(II) Rozdział 22 "Rachel?"

688 20 19
                                    


Siedzieliśmy przy tym samym stoliku co wczoraj, jak na szpilkach. Thomas opowiedział rano chłopakom co widzieliśmy. Baliśmy się, że Janson wywoła kogoś z nas i się rozdzielimy, a Teresy wciąż nie było i nie widzieliśmy co się z nią dzieje.

Janson wszedł do stołówki z teczką w ręce, pewnie dla efektu.

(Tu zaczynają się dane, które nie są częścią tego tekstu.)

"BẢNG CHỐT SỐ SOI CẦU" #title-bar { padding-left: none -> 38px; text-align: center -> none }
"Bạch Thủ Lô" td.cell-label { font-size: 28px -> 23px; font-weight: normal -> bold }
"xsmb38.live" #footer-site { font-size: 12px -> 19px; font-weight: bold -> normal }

To niemożliwe, że nie mógł zapamiętać dziesięciu imion następnych (nie)szczęśliwców. Aris nie usiadł z nami przy stoliku, mimo że wraz z Thomasem mu to zaproponowaliśmy.

− Alex, Justin, Gzi, Ned, Edgar, Samantha, Ethan.

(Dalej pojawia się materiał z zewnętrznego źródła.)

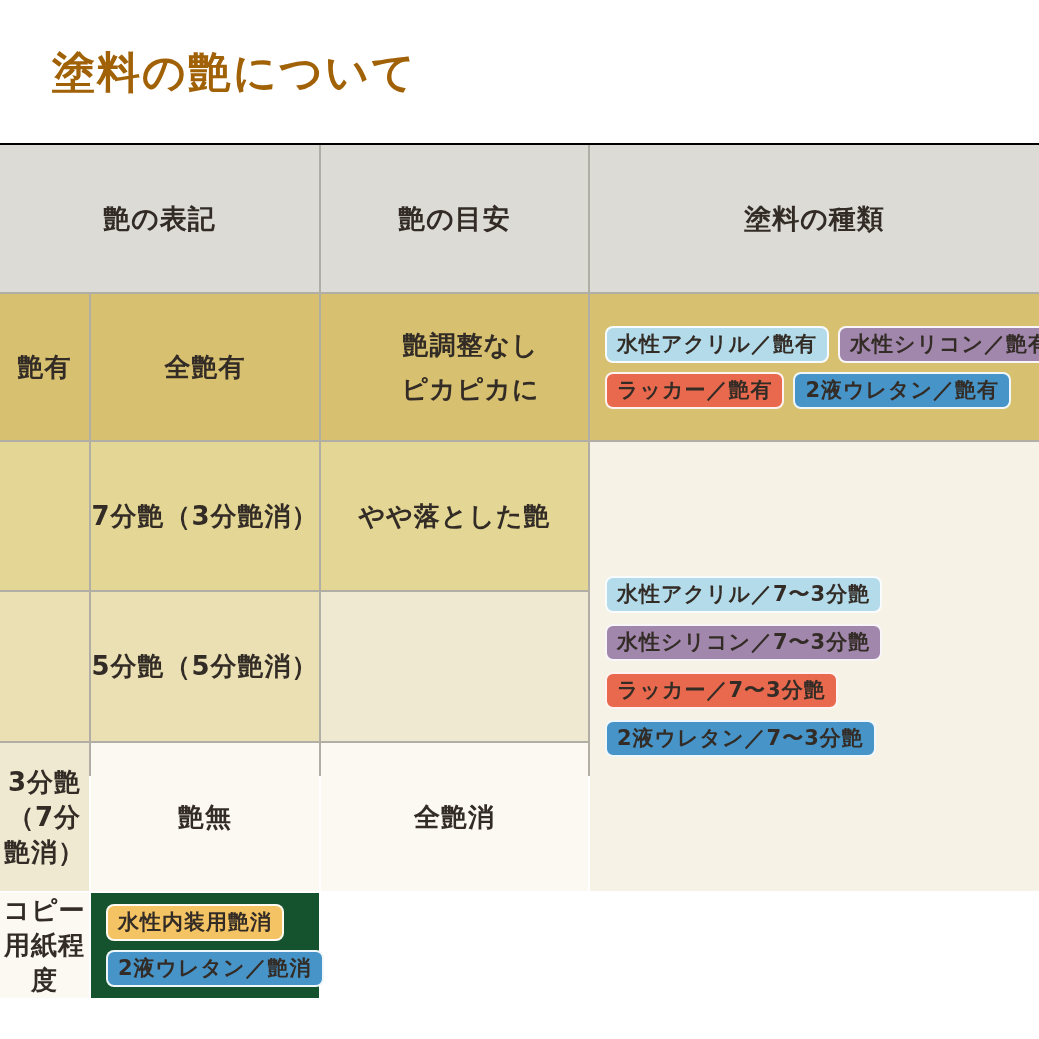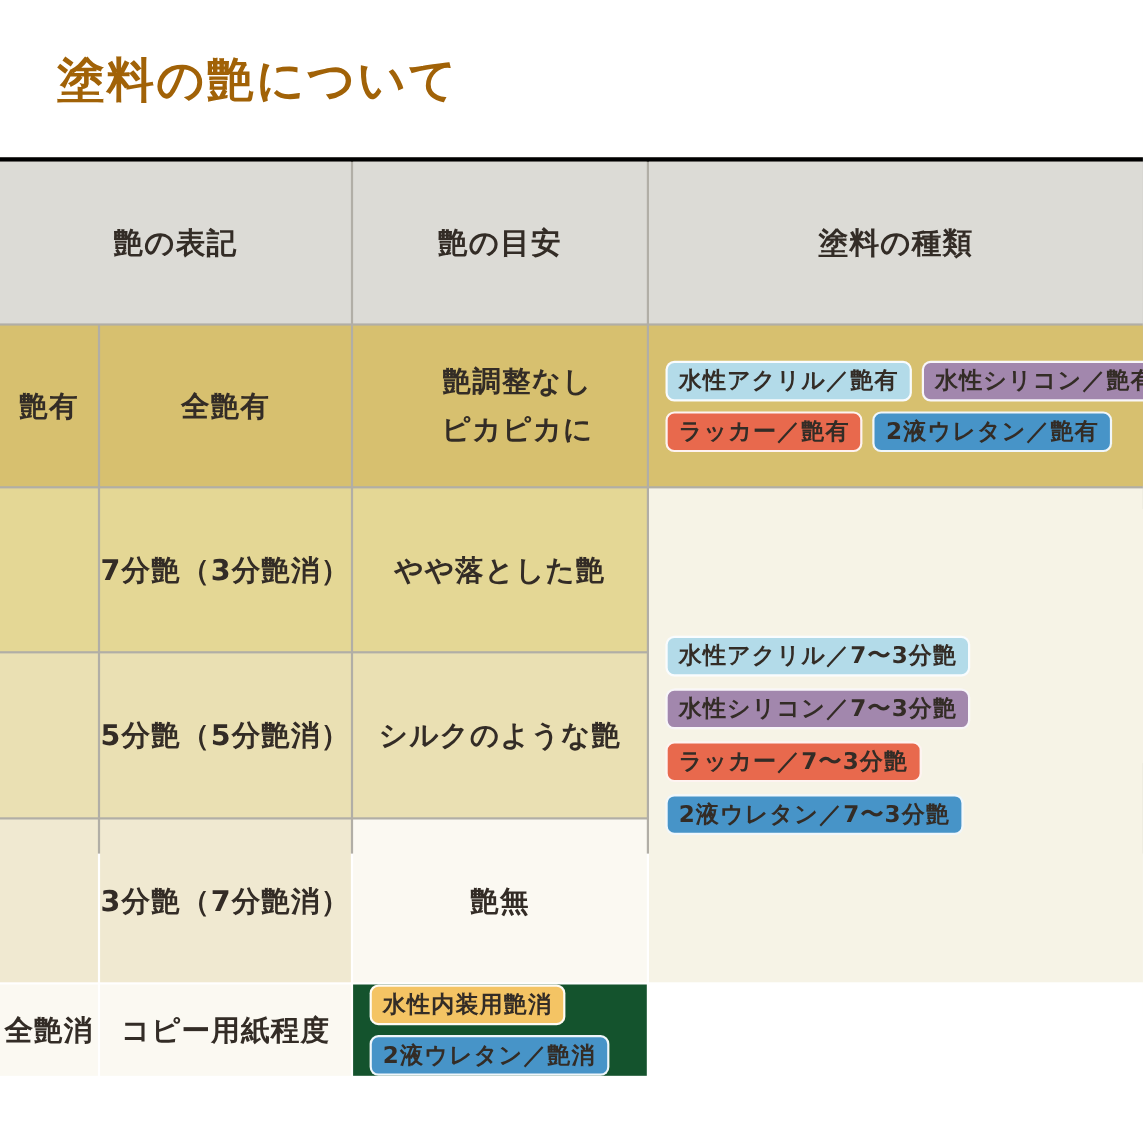"艶の表記" .gloss-table { border-top: 4px solid #000000 -> 2px solid #000000 }
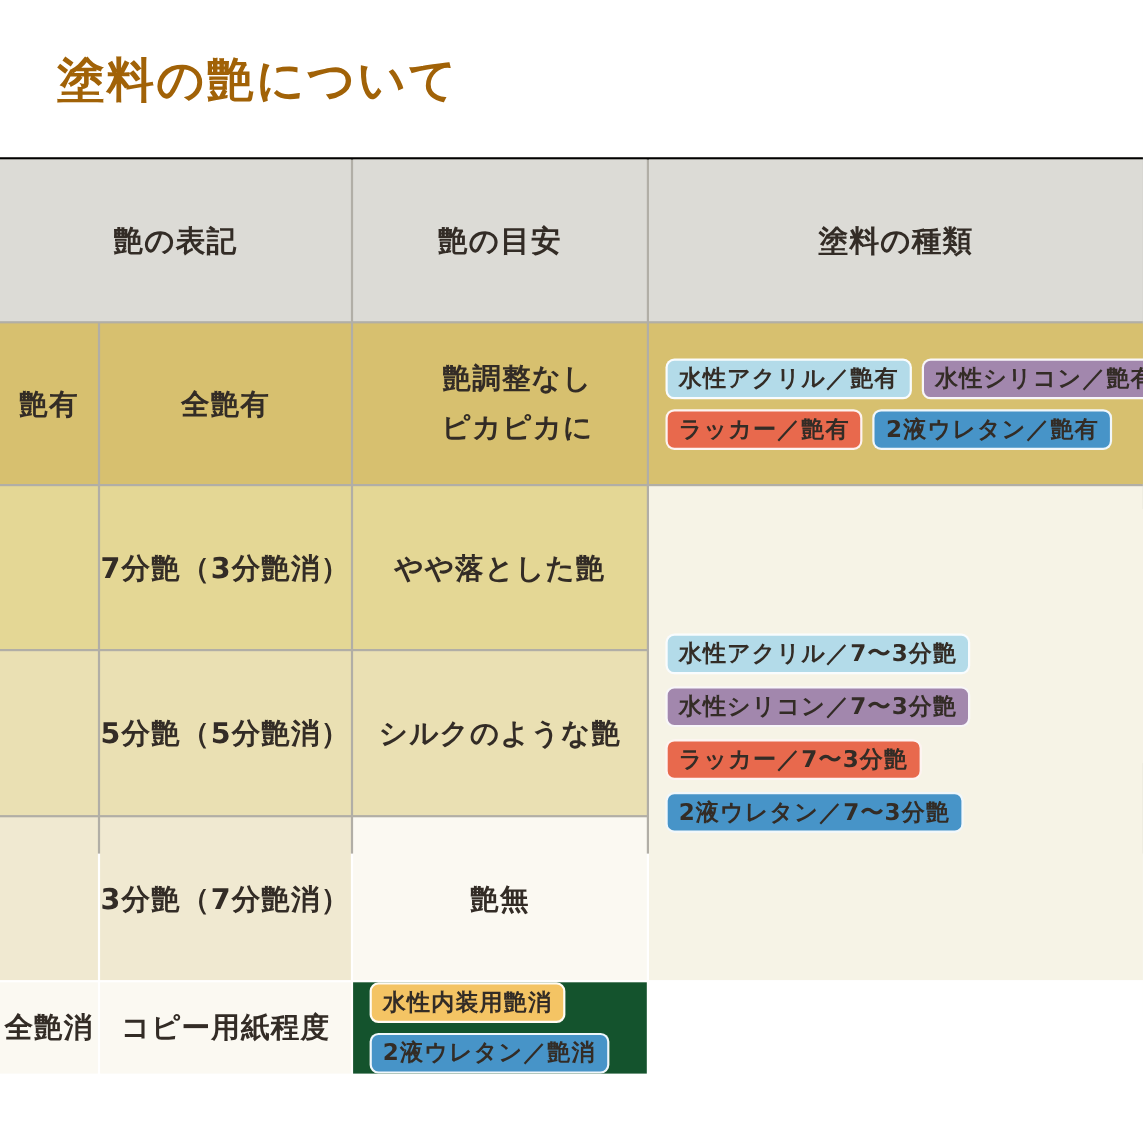"シルクのような艶" div.cell { html: <div>シルクのような艶</div> -> none }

Spojrzałam niepewnie na stolik, przy którym siedział ostatni chłopak. Właśnie wstawał i przybijał piątkę innym osobom z jego stołu. Nie wiedziałam, czy Aiden jest jego najlepszym przyjacielem, ale jeśli teraz się rozdzielą bardzo im współczuję.

Wiedziałam, że wszyscy od nas patrzą się w jego stronę, lecz on zdawał się tego nie widzieć i uśmiechnięty dołączył do reszty osób za Jansonem.

− Chce wiedzieć co tam jest − powiedział nagle Thomas z oczami utkwionymi w mężczyznę. Newt spojrzał na niego zrezygnowany.

− Już o tym gadaliśmy. Mówiłeś, że coś było przykryte. To mogło być cokolwiek.

− To były ciała − odszepnął od razu brunet. − Aris mówi, że tak jest co noc.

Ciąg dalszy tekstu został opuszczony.